One of the hottest startups in autonomous trucking just announced another cash boon.
TuSimple, which is based in San Diego and Beijing, announced on Tuesday that its Series D round had attracted an additional $120 million. The company raised $95 million in Series D funding in February, so that brings its total fundraising round to $215 million.
The company has more than 50 autonomous trucks, which operate with a safety driver and an engineer in the cabin, and more than 18 contracted customers. TuSimple, which has a $1 billion valuation, runs daily revenue-generating routes in Arizona.
Read more: Amazon Web Services is underpinning the technology at a $1 billion driverless trucking startup — and it shows how Amazon wants to control its supply chain and cut its $28 billion yearly shipping bill
Along with capital from CDH Investments and Mando Corporation, part of this new funding round is a minority investment stake by the package giant UPS.
UPS and TuSimple made headlines last month when they announced that they had been moving UPS loads in self-driving trucks in Arizona between Phoenix and Tucson for months — unbeknownst to the public. That investment and piloting was seen as a bellwether for self-driving trucks to arrive in the next five to 10 years, rather than further down the line.
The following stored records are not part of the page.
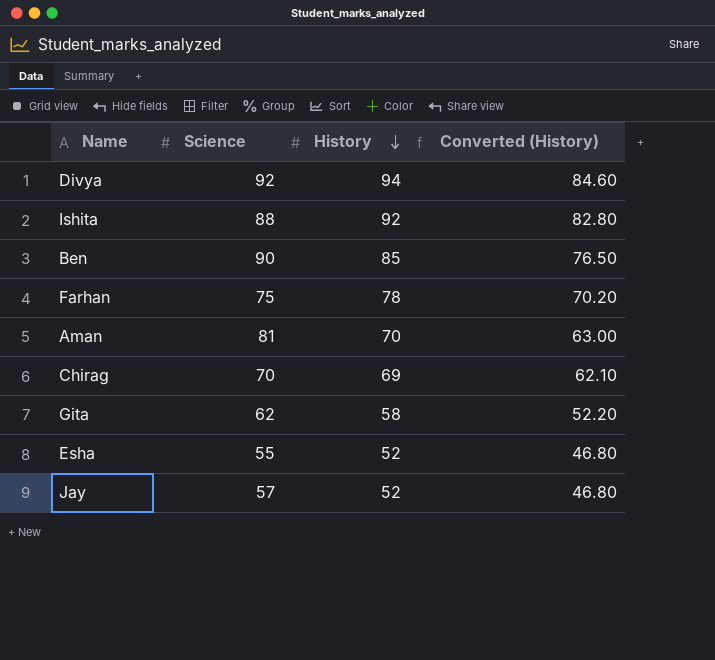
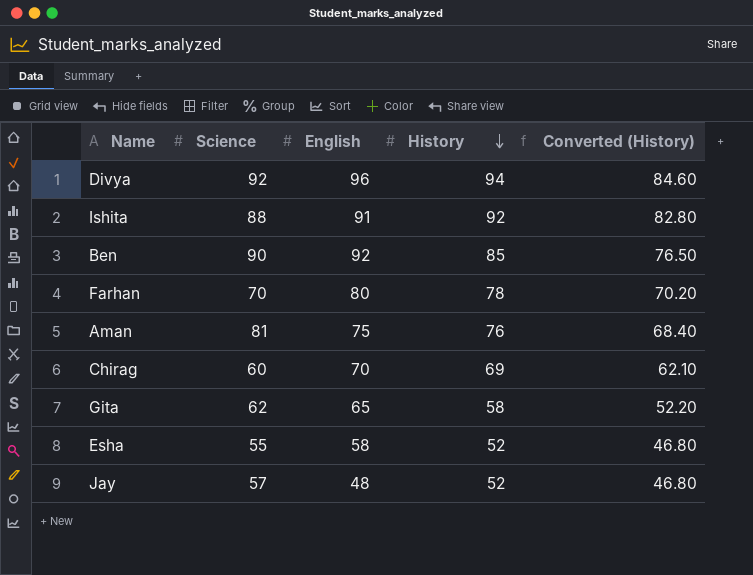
column English | position: none -> 3
Farhan | Science: 75 -> 70
Aman | History: 70 -> 76
Aman | Converted (History): 63.00 -> 68.40
Chirag | Science: 70 -> 60

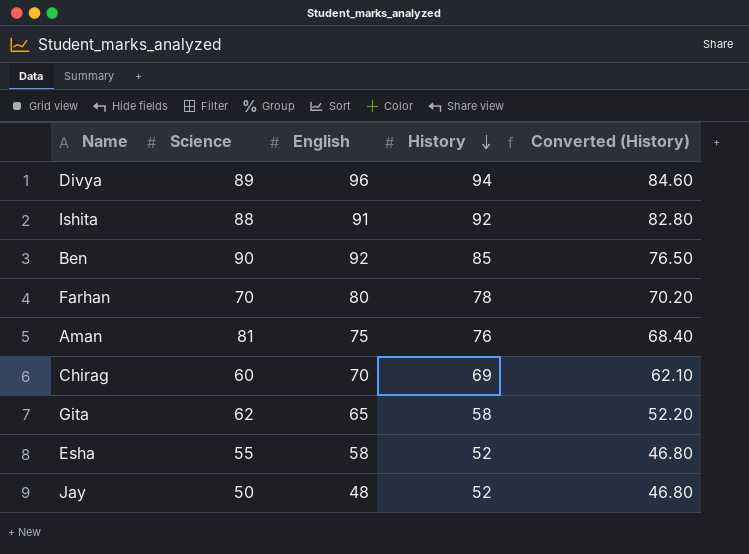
Divya | Science: 92 -> 89
Jay | Science: 57 -> 50

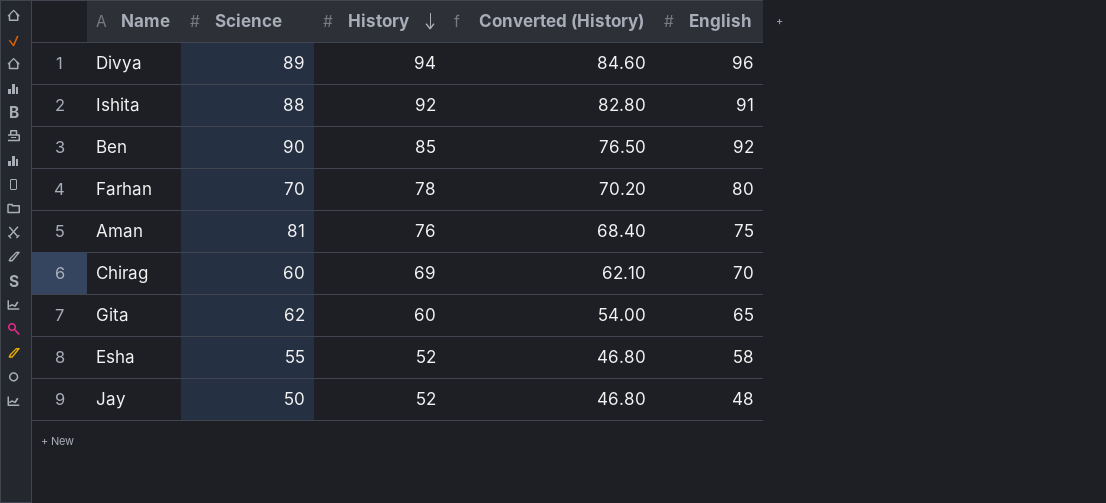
column English | position: 3 -> 5
Gita | History: 58 -> 60
Gita | Converted (History): 52.20 -> 54.00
“We’re very fortunate to have these shareholders and now new investors,” Cheng Lu, the CFO at TuSimple, told Business Insider. “It puts us, I would say, well ahead of the pack in terms of our funding. We’re very well capitalized to continue our development effort as we progress to commercial production.”
TuSimple aims to have the engineer and driver out of TuSimple trucks by 2021 and then to have those truly autonomous trucks available on the market by 2023.
The industry transformations that self-driving trucks promise are massive — for better and for worse. The economy would save an estimated $300 billion, and productivity in the trucking industry jump by 30%, because driverless trucks would be capable of running 24/7. Carbon emissions would also plummet, experts say.
The jobs of more than 1.8 million truck drivers, however, along with the jobs of millions of others who depend on the trucking industry, would be at risk.